Beyle used more than 100 pseudonyms, but he is most famous as Stendhal, and it was as Stendhal that he wrote the two novels for which he is most famous: Le rouge et le noir (The Red and the Black, 1830) and La chartreuse de Parme (The Charterhouse of Parma, 1839).

It's the birthday of the Irish novelist J.G. Farrell, (books by this author) James Gordon Farrell, born in Liverpool, England (1935). His parents moved back to Ireland at the start of World War II. He went to college, taught for a year, and then moved to the Canadian Arctic to be a fireman for a construction company. Then he went to England to attend Oxford University, where he contracted polio, and he had to spend a long time in an iron lung in order to breathe. This formed the basis of his second novel, The Lung (1965), a black comedy whose hero, stricken by polio, has a craving for alcohol and a slightly milder craving for women.

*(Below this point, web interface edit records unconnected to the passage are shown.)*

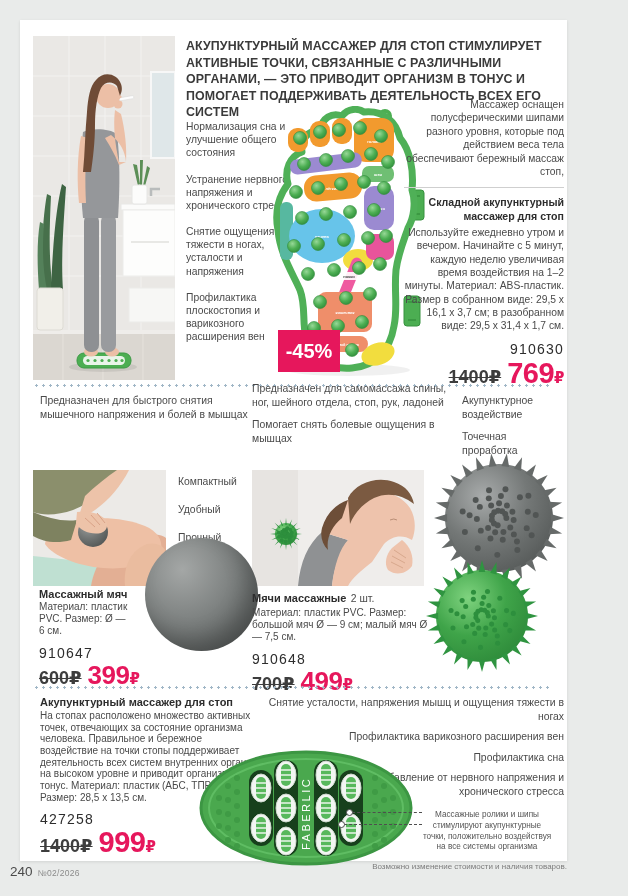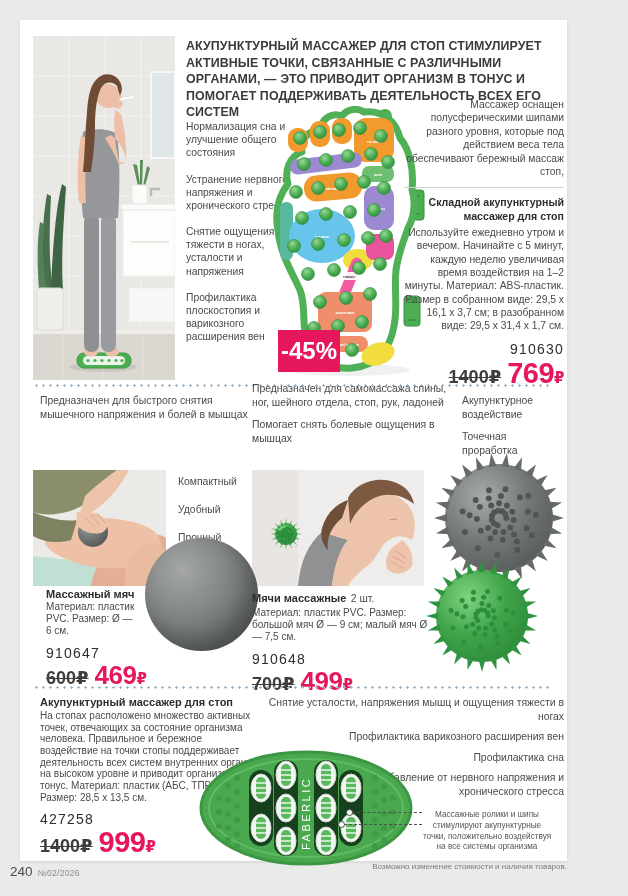--- a/index.html
+++ b/index.html
@@ -16,7 +16,7 @@
   .photo-bath{left:13px;top:16px;width:142px;height:344px;}
   .diagram{left:244px;top:86px;width:162px;height:272px;}
   .badge{left:258px;top:310px;width:62px;height:42px;background:#e6175c;color:#fff;
-    font-weight:700;font-size:24px;display:flex;align-items:center;justify-content:center;z-index:5;}
+    font-weight:700;font-size:20px;display:flex;align-items:center;justify-content:center;z-index:5;}
   .rightcol{left:384px;top:78px;width:160px;text-align:right;color:#4a4a4a;
     font-size:10.3px;line-height:1.3;}
   .rightcol .rule{border-top:1px solid #cfcfcf;margin:9px 0 8px;}

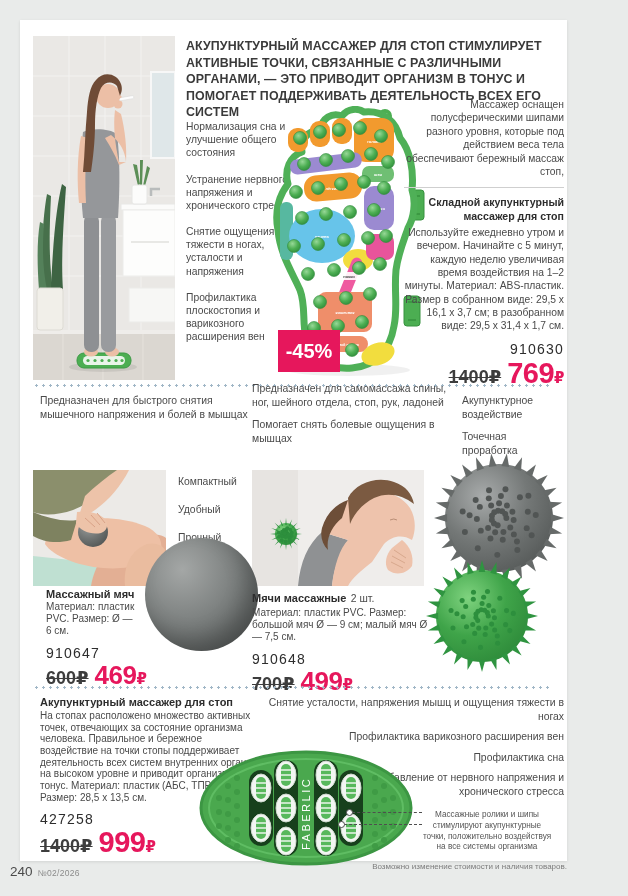--- a/index.html
+++ b/index.html
@@ -48,7 +48,7 @@
     background:radial-gradient(circle at 33% 28%,#a4a7a6 0%,#7e8281 45%,#5f6362 80%,#565a59 100%);
     box-shadow:inset -10px -12px 20px rgba(0,0,0,.22);}
   .prod{color:#4a4a4a;}
-  .p1{left:26px;top:568px;width:112px;}
+  .p1{left:19px;top:568px;width:112px;}
   .p2{left:232px;top:568px;width:178px;}
   .prodname{font-weight:700;font-size:11px;color:#2d2d2d;}
   .qty{font-weight:400;font-size:10.4px;color:#4a4a4a;}

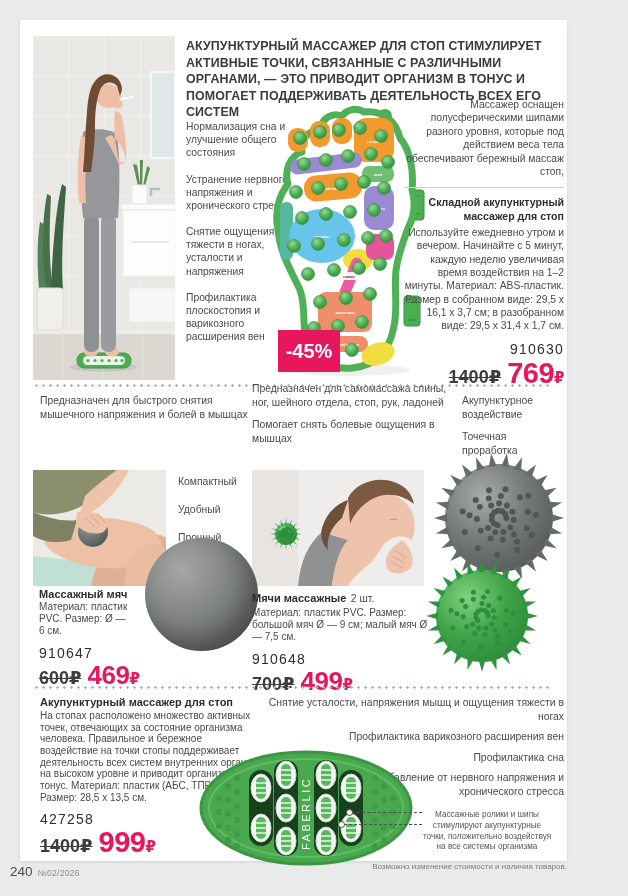--- a/index.html
+++ b/index.html
@@ -516,7 +516,7 @@
       <div class="article">910647</div>
       <div class="pricerow">
         <span class="old">600₽</span>
-        <span class="new new2"><span>469</span><span class="cur">₽</span></span>
+        <span class="new new2"><span>399</span><span class="cur">₽</span></span>
       </div>
     </div>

J.G. Farrell is best known for a trilogy of novels about the waning British Empire. The first one, Troubles (1970), is about an English army officer who goes to a seaside resort in Ireland in 1919 to be with the woman he plans to marry. He watches from a distance as Ireland fights for its independence and the British Empire begins to crumble on all fronts. The second novel was The Siege of Krishnapur (1973), a historical reconstruction of an Indian rebellion in 1857. Farrell spent a long time in India researching the novel. The Siege of Krishnapur won the 1973 Booker Prize, and at the awards ceremony, Farrell gave a speech in which he condemned the business activities of the sponsors of the prize he had just won. The final book of his trilogy, The Singapore Grip (1978), is about the British surrender of the colony of Singapore.

Farrell was 50,000 words into another historical novel about the British Empire when he drowned in 1979, at the age of 44, while fishing off the west coast of Ireland.